Start of Block

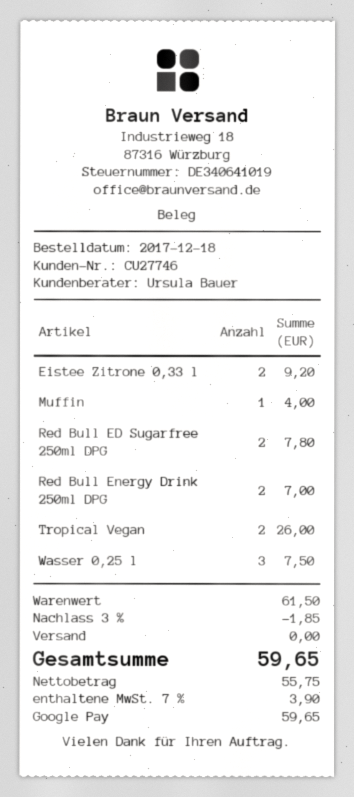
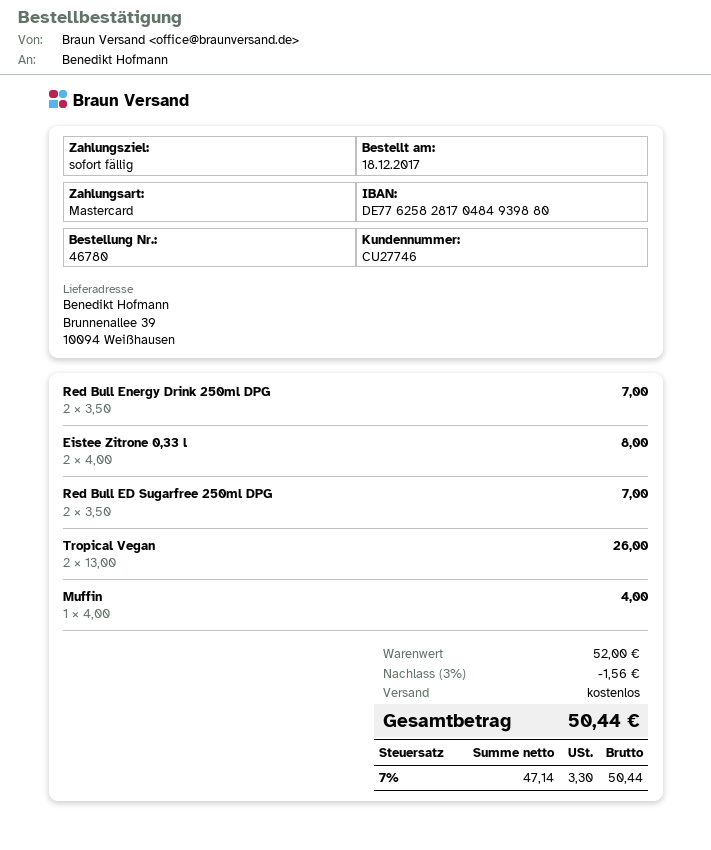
payment method: Google Pay -> Mastercard
Eistee Zitrone 0,33 l: 2 for 9.20 -> 2 for 8.00
Red Bull ED Sugarfree 250ml DPG: 2 for 7.80 -> 2 for 7.00
Wasser 0,25 l: 3 for 7.50 -> none
subtotal: 61.50 -> 52.00
discount: 3% = 1.85 -> 3% = 1.56
net: 55.75 -> 47.14
tax: 7% = 3.90 -> 7% = 3.30
total: 59.65 -> 50.44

End of Block

REQUIREMENT:
Exact copies of the line with "discount: 3% = 1.85 -> 3% = 1.56" and of every later line in the entries make up the whole answer.

COMPLETED TASK:
discount: 3% = 1.85 -> 3% = 1.56
net: 55.75 -> 47.14
tax: 7% = 3.90 -> 7% = 3.30
total: 59.65 -> 50.44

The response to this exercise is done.